Activity » Although the entries contain pictures, copy only their text, exactly as written.

(Dataset excerpts)
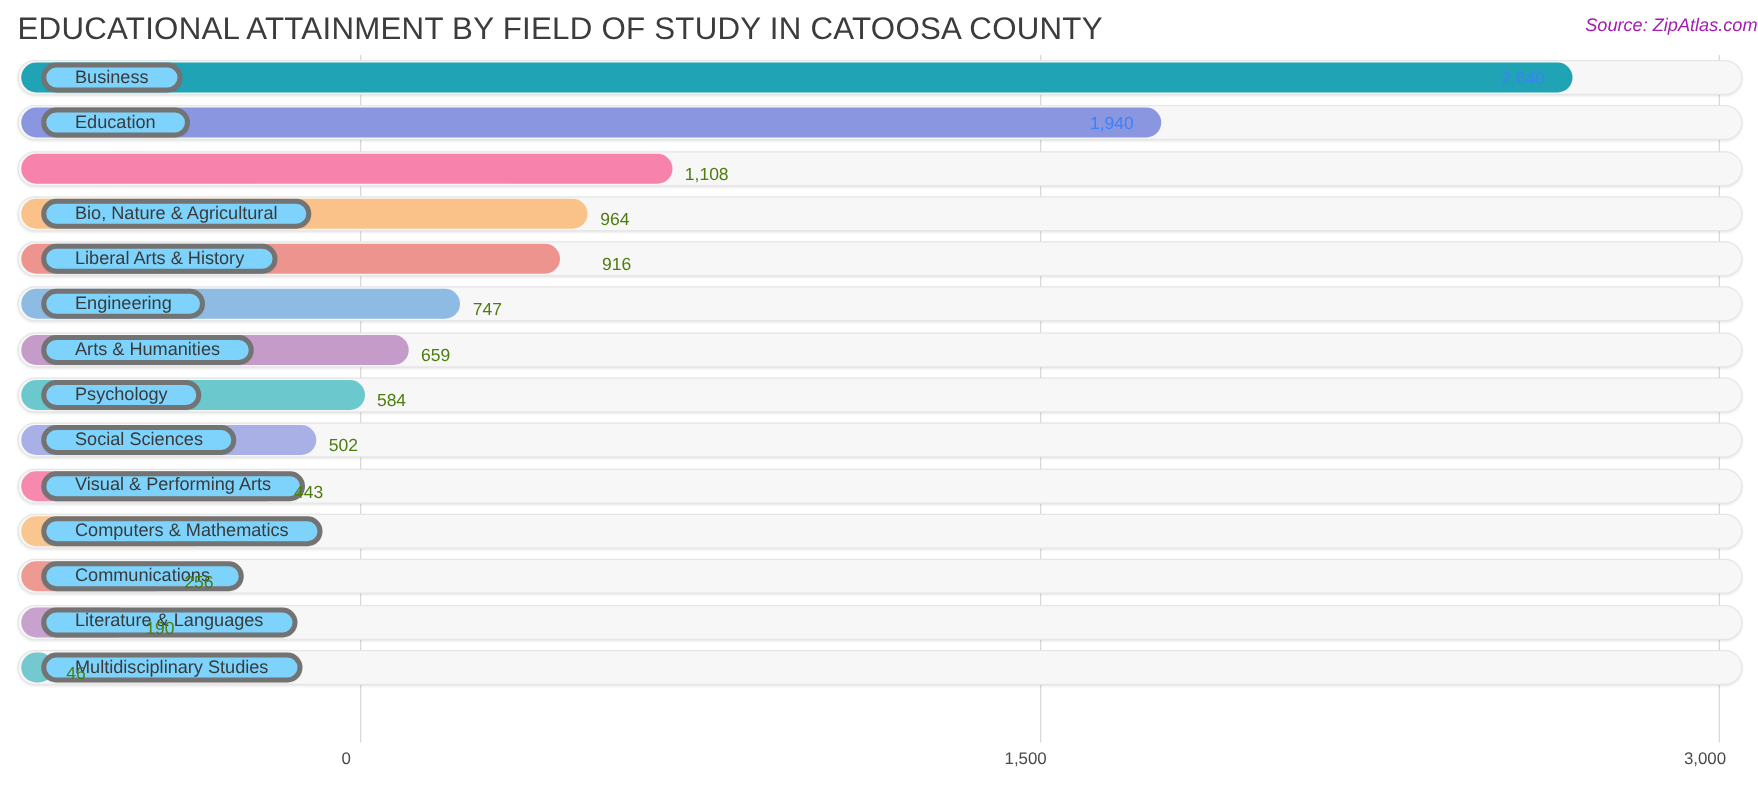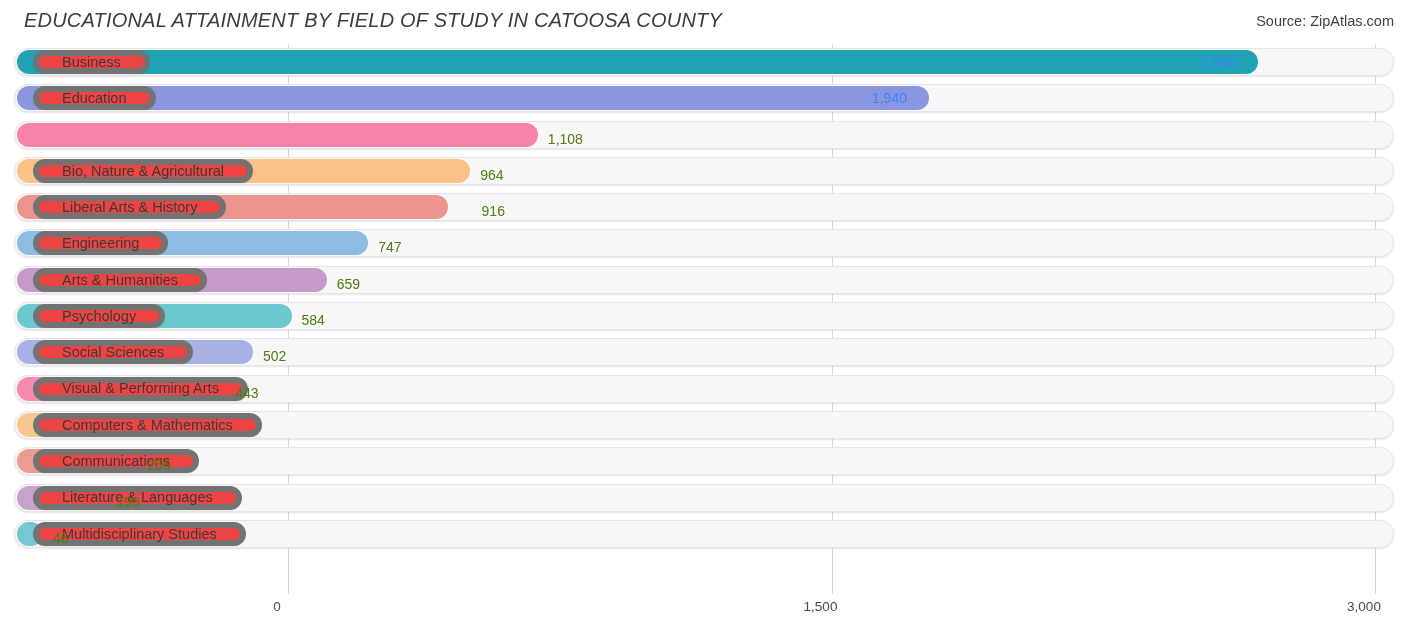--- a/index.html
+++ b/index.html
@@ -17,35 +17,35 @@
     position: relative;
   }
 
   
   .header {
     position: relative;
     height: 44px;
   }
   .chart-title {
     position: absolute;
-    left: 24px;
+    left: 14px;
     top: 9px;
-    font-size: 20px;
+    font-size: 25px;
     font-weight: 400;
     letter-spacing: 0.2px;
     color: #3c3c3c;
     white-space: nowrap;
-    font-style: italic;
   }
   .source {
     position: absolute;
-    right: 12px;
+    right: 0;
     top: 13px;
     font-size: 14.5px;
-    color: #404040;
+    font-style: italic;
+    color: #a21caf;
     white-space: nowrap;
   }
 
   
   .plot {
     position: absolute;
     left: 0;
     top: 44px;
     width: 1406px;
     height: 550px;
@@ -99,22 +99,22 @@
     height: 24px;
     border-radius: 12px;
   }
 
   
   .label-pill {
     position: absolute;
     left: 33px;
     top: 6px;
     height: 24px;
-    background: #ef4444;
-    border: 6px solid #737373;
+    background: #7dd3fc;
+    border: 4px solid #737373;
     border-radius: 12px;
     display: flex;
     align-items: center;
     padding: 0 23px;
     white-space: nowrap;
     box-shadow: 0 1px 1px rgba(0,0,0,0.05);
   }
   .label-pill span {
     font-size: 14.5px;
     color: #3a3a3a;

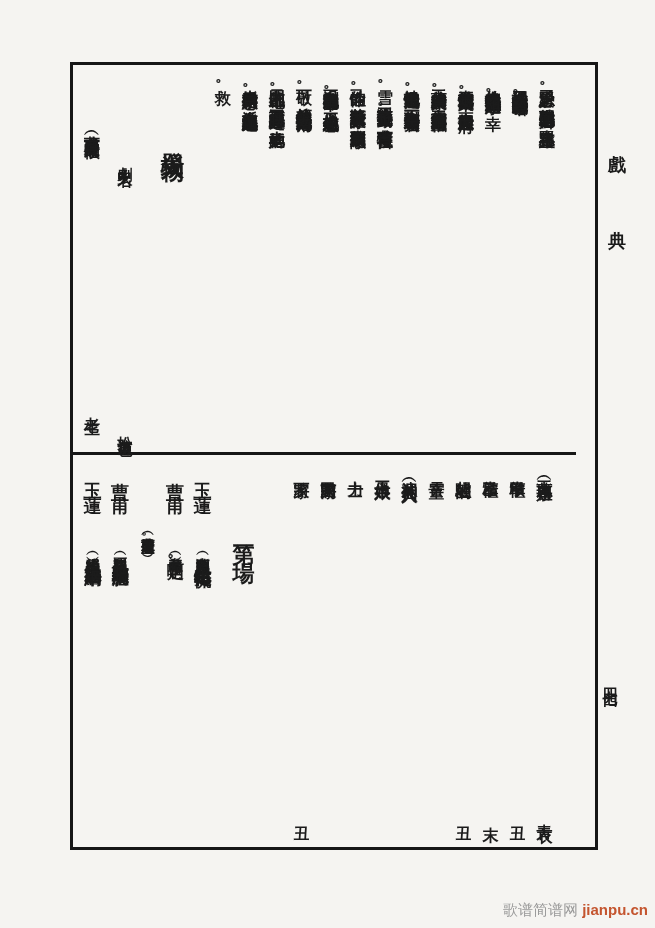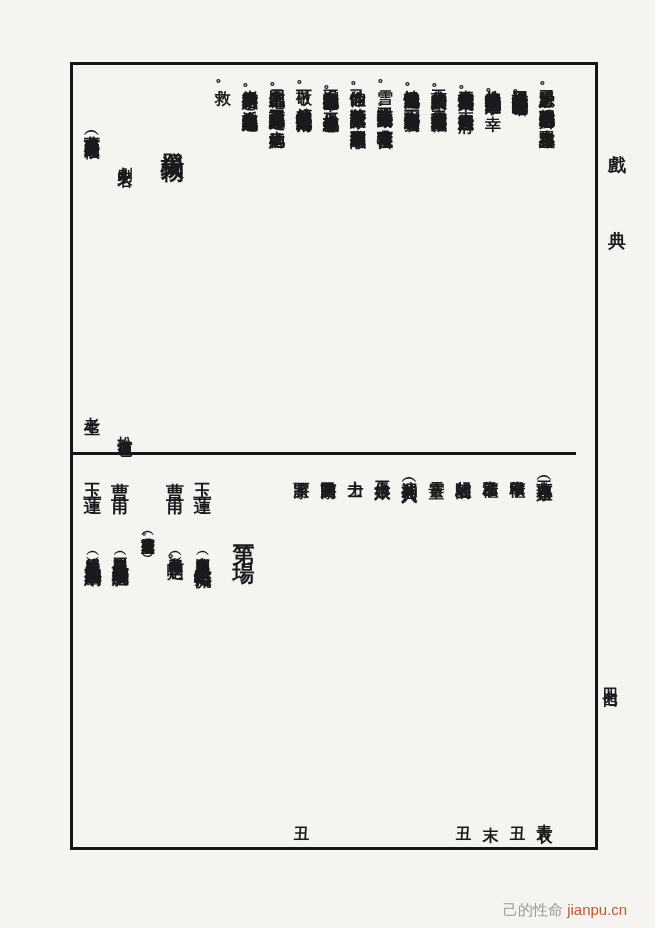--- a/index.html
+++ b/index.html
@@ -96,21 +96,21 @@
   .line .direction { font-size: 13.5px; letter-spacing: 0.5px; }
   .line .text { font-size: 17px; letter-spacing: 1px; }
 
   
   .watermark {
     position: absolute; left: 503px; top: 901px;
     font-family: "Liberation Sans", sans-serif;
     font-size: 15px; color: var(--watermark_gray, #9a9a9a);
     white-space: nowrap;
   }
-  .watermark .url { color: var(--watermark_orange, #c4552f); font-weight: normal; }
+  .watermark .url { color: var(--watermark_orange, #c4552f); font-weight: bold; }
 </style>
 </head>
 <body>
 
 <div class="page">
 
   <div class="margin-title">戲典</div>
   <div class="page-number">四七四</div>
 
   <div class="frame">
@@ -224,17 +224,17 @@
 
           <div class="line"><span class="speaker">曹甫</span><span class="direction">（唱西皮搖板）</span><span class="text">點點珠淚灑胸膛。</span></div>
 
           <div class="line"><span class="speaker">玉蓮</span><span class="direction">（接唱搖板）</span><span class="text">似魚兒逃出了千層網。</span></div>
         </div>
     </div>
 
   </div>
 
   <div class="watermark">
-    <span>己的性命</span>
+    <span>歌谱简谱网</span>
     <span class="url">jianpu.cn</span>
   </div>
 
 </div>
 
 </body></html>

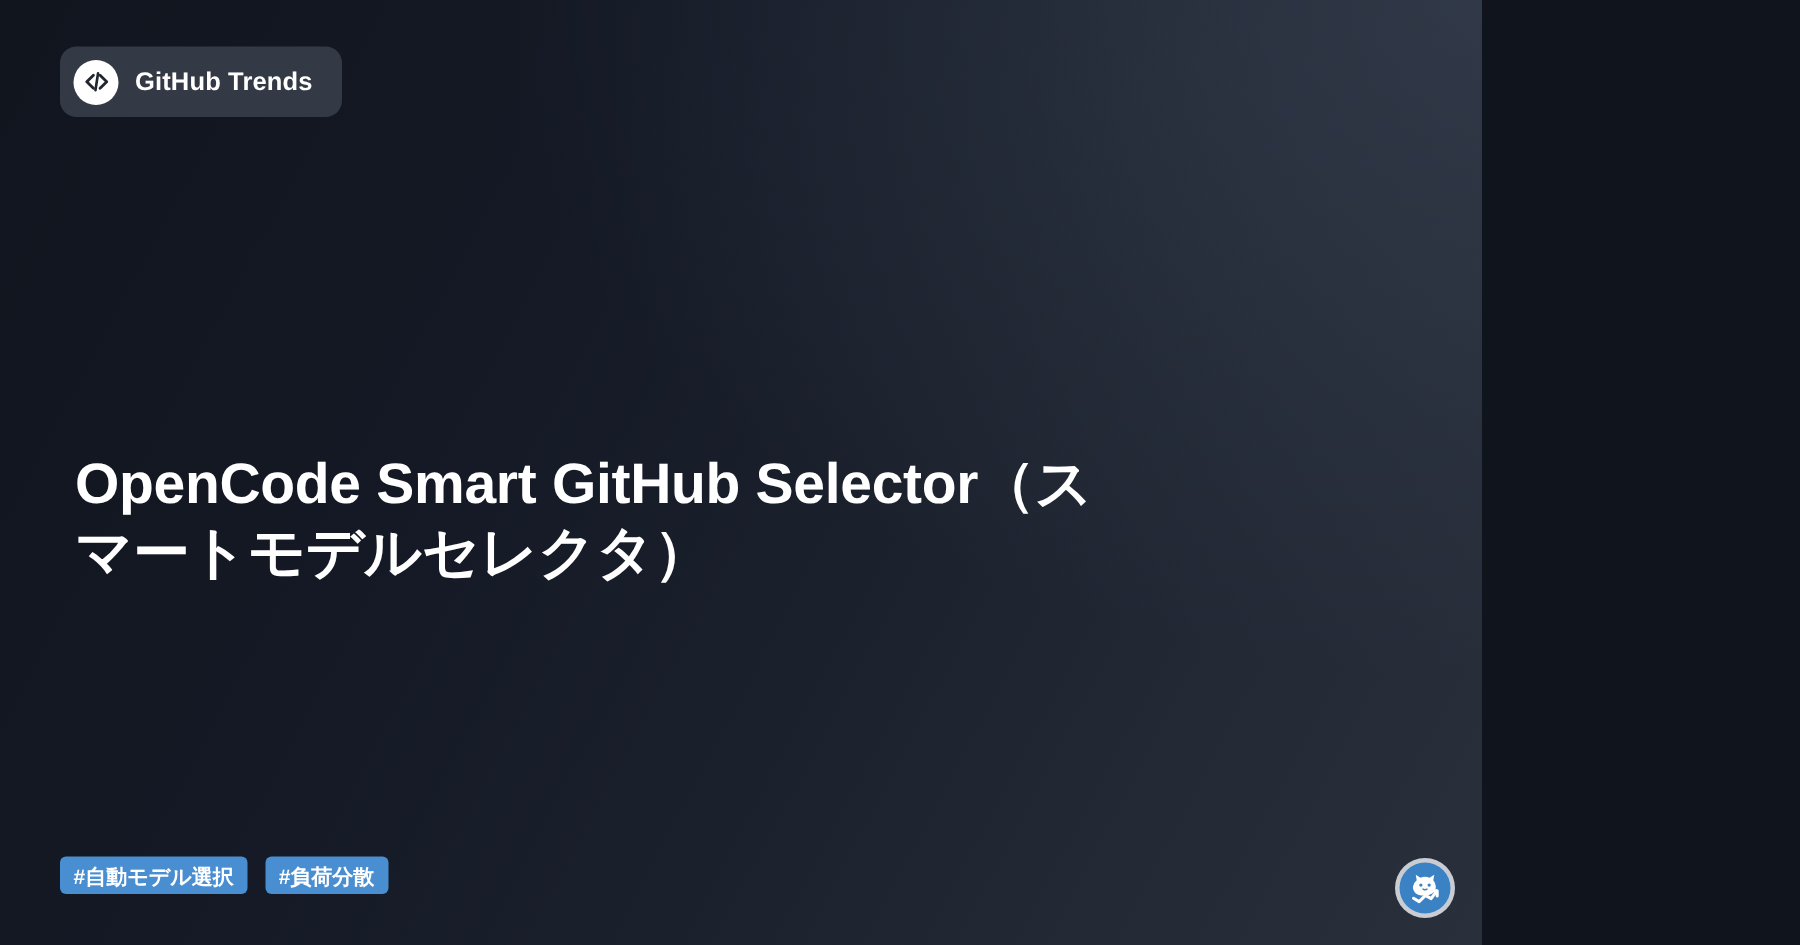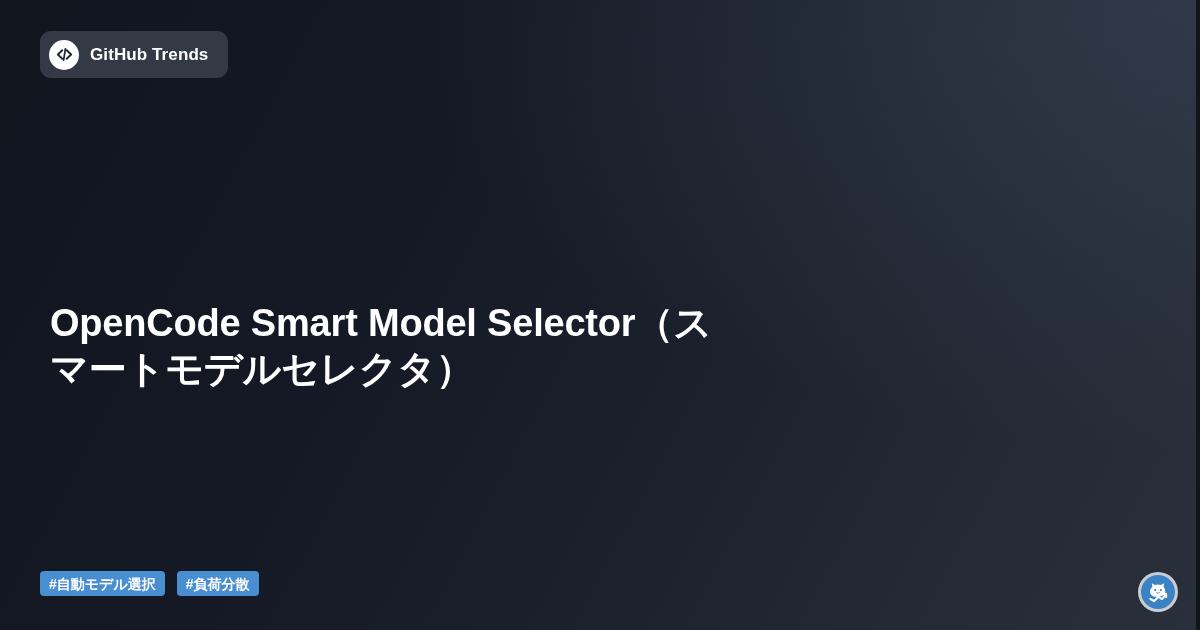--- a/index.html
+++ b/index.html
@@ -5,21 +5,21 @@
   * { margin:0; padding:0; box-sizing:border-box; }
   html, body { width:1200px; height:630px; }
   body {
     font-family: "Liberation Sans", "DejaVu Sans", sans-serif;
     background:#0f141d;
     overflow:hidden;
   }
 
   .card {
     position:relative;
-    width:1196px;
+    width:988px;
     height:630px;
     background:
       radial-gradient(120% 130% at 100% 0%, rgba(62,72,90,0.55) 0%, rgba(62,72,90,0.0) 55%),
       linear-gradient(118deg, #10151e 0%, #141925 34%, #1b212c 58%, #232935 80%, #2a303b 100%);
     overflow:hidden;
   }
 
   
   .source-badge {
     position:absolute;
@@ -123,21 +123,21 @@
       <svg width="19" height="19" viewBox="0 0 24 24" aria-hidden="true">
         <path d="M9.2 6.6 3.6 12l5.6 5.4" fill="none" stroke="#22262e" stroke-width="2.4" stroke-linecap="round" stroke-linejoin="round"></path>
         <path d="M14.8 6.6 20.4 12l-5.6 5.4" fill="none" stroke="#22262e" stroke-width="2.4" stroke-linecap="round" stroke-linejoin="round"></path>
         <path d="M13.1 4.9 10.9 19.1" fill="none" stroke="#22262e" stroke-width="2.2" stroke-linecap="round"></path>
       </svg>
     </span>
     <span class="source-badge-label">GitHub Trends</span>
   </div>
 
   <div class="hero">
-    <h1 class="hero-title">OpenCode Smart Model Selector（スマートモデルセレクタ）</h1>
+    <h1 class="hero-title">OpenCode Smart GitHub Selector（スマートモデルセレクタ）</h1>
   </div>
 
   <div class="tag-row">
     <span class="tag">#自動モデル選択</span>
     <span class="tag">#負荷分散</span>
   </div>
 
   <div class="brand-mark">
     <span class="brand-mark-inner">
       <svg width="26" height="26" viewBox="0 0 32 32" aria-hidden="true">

Task output »
--- a/index.html
+++ b/index.html
@@ -17,35 +17,35 @@
     position: relative;
   }
 
   
   .header {
     position: relative;
     height: 44px;
   }
   .chart-title {
     position: absolute;
-    left: 24px;
+    left: 14px;
     top: 9px;
-    font-size: 20px;
+    font-size: 25px;
     font-weight: 400;
     letter-spacing: 0.2px;
     color: #3c3c3c;
     white-space: nowrap;
-    font-style: italic;
   }
   .source {
     position: absolute;
-    right: 12px;
+    right: 0;
     top: 13px;
     font-size: 14.5px;
-    color: #404040;
+    font-style: italic;
+    color: #a21caf;
     white-space: nowrap;
   }
 
   
   .plot {
     position: absolute;
     left: 0;
     top: 44px;
     width: 1406px;
     height: 550px;
@@ -99,22 +99,22 @@
     height: 24px;
     border-radius: 12px;
   }
 
   
   .label-pill {
     position: absolute;
     left: 33px;
     top: 6px;
     height: 24px;
-    background: #ef4444;
-    border: 6px solid #737373;
+    background: #7dd3fc;
+    border: 4px solid #737373;
     border-radius: 12px;
     display: flex;
     align-items: center;
     padding: 0 23px;
     white-space: nowrap;
     box-shadow: 0 1px 1px rgba(0,0,0,0.05);
   }
   .label-pill span {
     font-size: 14.5px;
     color: #3a3a3a;

--- a/index.html
+++ b/index.html
@@ -96,21 +96,21 @@
   .line .direction { font-size: 13.5px; letter-spacing: 0.5px; }
   .line .text { font-size: 17px; letter-spacing: 1px; }
 
   
   .watermark {
     position: absolute; left: 503px; top: 901px;
     font-family: "Liberation Sans", sans-serif;
     font-size: 15px; color: var(--watermark_gray, #9a9a9a);
     white-space: nowrap;
   }
-  .watermark .url { color: var(--watermark_orange, #c4552f); font-weight: normal; }
+  .watermark .url { color: var(--watermark_orange, #c4552f); font-weight: bold; }
 </style>
 </head>
 <body>
 
 <div class="page">
 
   <div class="margin-title">戲典</div>
   <div class="page-number">四七四</div>
 
   <div class="frame">
@@ -224,17 +224,17 @@
 
           <div class="line"><span class="speaker">曹甫</span><span class="direction">（唱西皮搖板）</span><span class="text">點點珠淚灑胸膛。</span></div>
 
           <div class="line"><span class="speaker">玉蓮</span><span class="direction">（接唱搖板）</span><span class="text">似魚兒逃出了千層網。</span></div>
         </div>
     </div>
 
   </div>
 
   <div class="watermark">
-    <span>己的性命</span>
+    <span>歌谱简谱网</span>
     <span class="url">jianpu.cn</span>
   </div>
 
 </div>
 
 </body></html>

--- a/index.html
+++ b/index.html
@@ -5,21 +5,21 @@
   * { margin:0; padding:0; box-sizing:border-box; }
   html, body { width:1200px; height:630px; }
   body {
     font-family: "Liberation Sans", "DejaVu Sans", sans-serif;
     background:#0f141d;
     overflow:hidden;
   }
 
   .card {
     position:relative;
-    width:1196px;
+    width:988px;
     height:630px;
     background:
       radial-gradient(120% 130% at 100% 0%, rgba(62,72,90,0.55) 0%, rgba(62,72,90,0.0) 55%),
       linear-gradient(118deg, #10151e 0%, #141925 34%, #1b212c 58%, #232935 80%, #2a303b 100%);
     overflow:hidden;
   }
 
   
   .source-badge {
     position:absolute;
@@ -123,21 +123,21 @@
       <svg width="19" height="19" viewBox="0 0 24 24" aria-hidden="true">
         <path d="M9.2 6.6 3.6 12l5.6 5.4" fill="none" stroke="#22262e" stroke-width="2.4" stroke-linecap="round" stroke-linejoin="round"></path>
         <path d="M14.8 6.6 20.4 12l-5.6 5.4" fill="none" stroke="#22262e" stroke-width="2.4" stroke-linecap="round" stroke-linejoin="round"></path>
         <path d="M13.1 4.9 10.9 19.1" fill="none" stroke="#22262e" stroke-width="2.2" stroke-linecap="round"></path>
       </svg>
     </span>
     <span class="source-badge-label">GitHub Trends</span>
   </div>
 
   <div class="hero">
-    <h1 class="hero-title">OpenCode Smart Model Selector（スマートモデルセレクタ）</h1>
+    <h1 class="hero-title">OpenCode Smart GitHub Selector（スマートモデルセレクタ）</h1>
   </div>
 
   <div class="tag-row">
     <span class="tag">#自動モデル選択</span>
     <span class="tag">#負荷分散</span>
   </div>
 
   <div class="brand-mark">
     <span class="brand-mark-inner">
       <svg width="26" height="26" viewBox="0 0 32 32" aria-hidden="true">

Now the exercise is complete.